Director Sportif Shaun Yates admitted his boys “didn’t do jack shit” in last year’s Tour de France but they’ve been jacking it up big time this season. This is already the team’s fourth sprint win and the train is working just fine, thanks.

Henderson won by a bike length with Matthew Goss second, Denis Galimzyanov (Katusha) third, Heinrich Haussler (Garmin-Cervelo) fourth, Peter Sagan (Liquigas-Cannondale) fifth and everybody else in the race sixth or worse, numerically speaking.

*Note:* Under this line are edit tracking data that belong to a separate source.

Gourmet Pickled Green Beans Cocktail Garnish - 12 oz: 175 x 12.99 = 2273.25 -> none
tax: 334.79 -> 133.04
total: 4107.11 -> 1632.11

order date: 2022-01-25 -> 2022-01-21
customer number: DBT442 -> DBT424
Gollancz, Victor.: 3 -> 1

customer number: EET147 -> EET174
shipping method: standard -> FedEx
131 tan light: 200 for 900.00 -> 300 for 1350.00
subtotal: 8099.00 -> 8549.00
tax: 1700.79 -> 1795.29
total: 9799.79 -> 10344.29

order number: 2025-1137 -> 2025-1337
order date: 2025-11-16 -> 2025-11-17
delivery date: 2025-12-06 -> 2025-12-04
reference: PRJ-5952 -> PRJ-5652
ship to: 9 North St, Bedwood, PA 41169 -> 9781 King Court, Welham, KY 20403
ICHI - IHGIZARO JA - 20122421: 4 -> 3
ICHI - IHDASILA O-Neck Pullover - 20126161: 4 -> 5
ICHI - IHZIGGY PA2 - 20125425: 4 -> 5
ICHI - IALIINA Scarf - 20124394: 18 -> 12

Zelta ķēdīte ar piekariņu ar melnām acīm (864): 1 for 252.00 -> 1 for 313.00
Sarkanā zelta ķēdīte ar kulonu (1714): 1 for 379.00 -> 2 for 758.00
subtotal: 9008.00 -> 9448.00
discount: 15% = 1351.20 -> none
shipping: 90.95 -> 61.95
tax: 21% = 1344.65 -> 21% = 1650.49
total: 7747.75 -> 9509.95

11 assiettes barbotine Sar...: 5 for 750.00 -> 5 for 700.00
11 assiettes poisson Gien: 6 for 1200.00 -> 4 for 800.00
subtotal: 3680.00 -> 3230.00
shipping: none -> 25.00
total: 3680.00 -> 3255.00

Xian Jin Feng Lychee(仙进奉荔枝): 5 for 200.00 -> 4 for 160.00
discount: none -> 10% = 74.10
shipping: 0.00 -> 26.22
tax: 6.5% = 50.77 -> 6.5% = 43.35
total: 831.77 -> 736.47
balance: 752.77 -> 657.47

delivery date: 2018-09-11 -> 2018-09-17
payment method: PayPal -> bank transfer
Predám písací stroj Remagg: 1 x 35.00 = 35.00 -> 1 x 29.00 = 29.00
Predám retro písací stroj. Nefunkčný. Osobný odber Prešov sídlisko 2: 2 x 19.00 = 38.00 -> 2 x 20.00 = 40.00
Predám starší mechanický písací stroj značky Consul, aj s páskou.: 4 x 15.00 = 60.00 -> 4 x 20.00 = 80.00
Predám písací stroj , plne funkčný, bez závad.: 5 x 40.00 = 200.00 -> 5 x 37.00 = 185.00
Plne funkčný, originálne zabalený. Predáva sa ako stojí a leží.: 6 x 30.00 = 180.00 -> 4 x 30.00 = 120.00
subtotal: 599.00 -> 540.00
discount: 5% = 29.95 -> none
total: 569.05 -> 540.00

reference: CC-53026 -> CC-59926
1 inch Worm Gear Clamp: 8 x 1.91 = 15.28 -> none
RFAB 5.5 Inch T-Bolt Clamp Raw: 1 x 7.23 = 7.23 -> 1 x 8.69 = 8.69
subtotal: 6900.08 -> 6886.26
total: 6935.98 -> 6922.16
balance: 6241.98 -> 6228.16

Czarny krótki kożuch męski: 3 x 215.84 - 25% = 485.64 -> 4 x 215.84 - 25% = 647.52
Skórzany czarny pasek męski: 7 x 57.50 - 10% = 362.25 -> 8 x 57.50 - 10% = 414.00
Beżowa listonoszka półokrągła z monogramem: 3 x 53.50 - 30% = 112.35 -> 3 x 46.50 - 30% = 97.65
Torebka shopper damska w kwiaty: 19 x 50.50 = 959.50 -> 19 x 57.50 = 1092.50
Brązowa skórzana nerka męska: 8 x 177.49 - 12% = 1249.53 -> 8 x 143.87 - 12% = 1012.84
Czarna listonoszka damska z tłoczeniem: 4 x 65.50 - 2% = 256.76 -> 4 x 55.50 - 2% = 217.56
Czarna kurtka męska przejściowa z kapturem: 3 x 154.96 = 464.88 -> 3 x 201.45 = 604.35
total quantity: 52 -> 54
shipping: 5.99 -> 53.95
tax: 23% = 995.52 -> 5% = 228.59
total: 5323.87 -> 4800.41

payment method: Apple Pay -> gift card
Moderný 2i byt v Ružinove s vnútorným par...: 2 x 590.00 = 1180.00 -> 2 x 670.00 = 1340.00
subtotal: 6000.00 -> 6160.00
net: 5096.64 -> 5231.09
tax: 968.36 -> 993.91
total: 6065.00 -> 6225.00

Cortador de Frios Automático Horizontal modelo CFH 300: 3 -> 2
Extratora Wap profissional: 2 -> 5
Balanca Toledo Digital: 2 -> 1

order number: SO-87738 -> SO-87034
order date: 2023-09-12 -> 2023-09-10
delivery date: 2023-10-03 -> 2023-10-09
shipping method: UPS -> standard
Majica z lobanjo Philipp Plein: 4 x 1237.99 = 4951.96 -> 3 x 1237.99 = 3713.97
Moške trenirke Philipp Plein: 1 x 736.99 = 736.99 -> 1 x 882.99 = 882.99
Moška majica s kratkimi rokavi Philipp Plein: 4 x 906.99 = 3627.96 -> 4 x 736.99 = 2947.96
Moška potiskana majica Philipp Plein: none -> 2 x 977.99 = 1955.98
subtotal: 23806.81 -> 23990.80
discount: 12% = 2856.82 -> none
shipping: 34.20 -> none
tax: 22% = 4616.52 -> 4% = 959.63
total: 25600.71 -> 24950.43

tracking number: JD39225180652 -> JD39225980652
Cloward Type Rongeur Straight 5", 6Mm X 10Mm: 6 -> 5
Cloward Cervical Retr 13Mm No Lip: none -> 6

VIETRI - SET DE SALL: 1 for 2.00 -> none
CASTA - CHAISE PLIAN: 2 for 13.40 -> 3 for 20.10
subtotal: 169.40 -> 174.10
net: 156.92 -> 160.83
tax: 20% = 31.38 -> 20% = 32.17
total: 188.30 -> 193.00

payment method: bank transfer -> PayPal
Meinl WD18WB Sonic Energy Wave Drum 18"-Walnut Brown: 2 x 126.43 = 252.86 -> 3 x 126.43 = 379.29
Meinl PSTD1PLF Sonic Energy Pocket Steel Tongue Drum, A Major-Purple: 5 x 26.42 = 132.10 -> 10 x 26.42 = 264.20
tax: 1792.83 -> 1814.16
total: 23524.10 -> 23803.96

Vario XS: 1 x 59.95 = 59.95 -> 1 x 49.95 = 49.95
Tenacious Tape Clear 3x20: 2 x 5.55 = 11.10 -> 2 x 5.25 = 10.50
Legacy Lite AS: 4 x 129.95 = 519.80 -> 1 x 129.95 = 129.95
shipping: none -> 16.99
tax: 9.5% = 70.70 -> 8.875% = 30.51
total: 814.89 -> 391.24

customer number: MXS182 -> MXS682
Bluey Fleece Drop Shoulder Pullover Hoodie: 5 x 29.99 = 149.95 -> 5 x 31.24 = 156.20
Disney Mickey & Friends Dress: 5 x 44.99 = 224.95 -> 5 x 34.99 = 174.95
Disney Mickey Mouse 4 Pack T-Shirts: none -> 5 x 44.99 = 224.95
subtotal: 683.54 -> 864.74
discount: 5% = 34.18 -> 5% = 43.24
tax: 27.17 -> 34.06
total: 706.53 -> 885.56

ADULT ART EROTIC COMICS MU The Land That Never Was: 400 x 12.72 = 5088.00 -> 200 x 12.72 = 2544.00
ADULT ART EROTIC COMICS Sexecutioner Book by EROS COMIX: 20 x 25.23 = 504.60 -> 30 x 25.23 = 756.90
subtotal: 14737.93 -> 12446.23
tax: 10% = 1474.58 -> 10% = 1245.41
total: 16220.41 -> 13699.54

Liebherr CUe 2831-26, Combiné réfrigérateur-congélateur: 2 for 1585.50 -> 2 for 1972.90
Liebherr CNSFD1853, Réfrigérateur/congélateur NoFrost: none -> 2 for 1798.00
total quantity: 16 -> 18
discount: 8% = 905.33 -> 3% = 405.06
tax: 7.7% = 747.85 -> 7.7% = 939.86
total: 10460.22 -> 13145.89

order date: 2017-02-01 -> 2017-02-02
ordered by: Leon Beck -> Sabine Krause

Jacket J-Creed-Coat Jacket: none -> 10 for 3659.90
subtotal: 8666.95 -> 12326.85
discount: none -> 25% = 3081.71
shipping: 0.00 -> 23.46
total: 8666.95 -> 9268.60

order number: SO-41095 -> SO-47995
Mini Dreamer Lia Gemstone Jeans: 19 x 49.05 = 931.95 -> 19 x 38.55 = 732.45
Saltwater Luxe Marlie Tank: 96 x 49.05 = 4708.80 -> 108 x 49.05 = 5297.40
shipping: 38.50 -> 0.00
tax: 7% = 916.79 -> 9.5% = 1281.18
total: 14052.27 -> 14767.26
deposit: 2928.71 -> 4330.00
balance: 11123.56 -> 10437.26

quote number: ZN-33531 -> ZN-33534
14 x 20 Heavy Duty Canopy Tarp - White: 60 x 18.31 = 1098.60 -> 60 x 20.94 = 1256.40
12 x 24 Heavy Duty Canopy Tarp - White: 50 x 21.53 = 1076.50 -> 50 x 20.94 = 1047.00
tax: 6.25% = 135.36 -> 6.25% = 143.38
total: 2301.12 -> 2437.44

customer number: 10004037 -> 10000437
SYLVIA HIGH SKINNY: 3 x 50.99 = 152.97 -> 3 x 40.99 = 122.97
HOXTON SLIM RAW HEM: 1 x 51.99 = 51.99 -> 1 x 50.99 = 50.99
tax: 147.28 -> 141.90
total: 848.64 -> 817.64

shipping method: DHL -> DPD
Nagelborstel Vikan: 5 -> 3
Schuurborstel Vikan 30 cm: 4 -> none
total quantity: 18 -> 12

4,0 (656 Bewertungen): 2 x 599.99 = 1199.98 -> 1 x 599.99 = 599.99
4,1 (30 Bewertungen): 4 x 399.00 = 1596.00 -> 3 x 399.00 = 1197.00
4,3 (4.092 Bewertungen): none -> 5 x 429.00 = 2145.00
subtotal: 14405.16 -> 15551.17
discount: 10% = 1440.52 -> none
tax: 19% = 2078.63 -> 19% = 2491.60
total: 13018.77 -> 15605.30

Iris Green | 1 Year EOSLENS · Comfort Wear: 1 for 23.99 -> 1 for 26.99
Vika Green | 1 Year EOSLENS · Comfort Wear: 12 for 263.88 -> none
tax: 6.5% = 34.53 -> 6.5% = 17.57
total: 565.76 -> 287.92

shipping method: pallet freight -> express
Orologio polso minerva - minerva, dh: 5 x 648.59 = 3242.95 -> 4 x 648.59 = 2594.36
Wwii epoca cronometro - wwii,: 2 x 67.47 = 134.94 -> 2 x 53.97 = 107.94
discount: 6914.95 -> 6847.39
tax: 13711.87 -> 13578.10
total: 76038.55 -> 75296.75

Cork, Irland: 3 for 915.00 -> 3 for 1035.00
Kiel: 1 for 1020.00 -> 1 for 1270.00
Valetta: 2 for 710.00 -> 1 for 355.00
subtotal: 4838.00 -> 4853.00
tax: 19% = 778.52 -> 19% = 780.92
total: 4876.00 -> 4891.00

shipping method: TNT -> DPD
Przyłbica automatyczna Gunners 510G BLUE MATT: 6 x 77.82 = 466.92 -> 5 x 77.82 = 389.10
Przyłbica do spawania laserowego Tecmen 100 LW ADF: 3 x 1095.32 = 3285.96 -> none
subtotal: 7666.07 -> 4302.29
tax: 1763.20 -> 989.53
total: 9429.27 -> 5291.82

“We were waiting and waiting and then he went with 500 meters to go. I went early at about 250-300 meters but I hung on all the way to the line,” said Henderson.

“I was really motivated for this race because I knew that if I got close on each day I could take the yellow jersey. I’m a couple of seconds off but it’s always amazing to win races.”

The flat, nervous and windy stage was one for the sprinters but that didn’t stop a few riders from taking their shots. Tomas Vaitkus ramped it up for Astana boss Vinokourov but that move didn’t accomplish much besides splitting the peloton into three pieces.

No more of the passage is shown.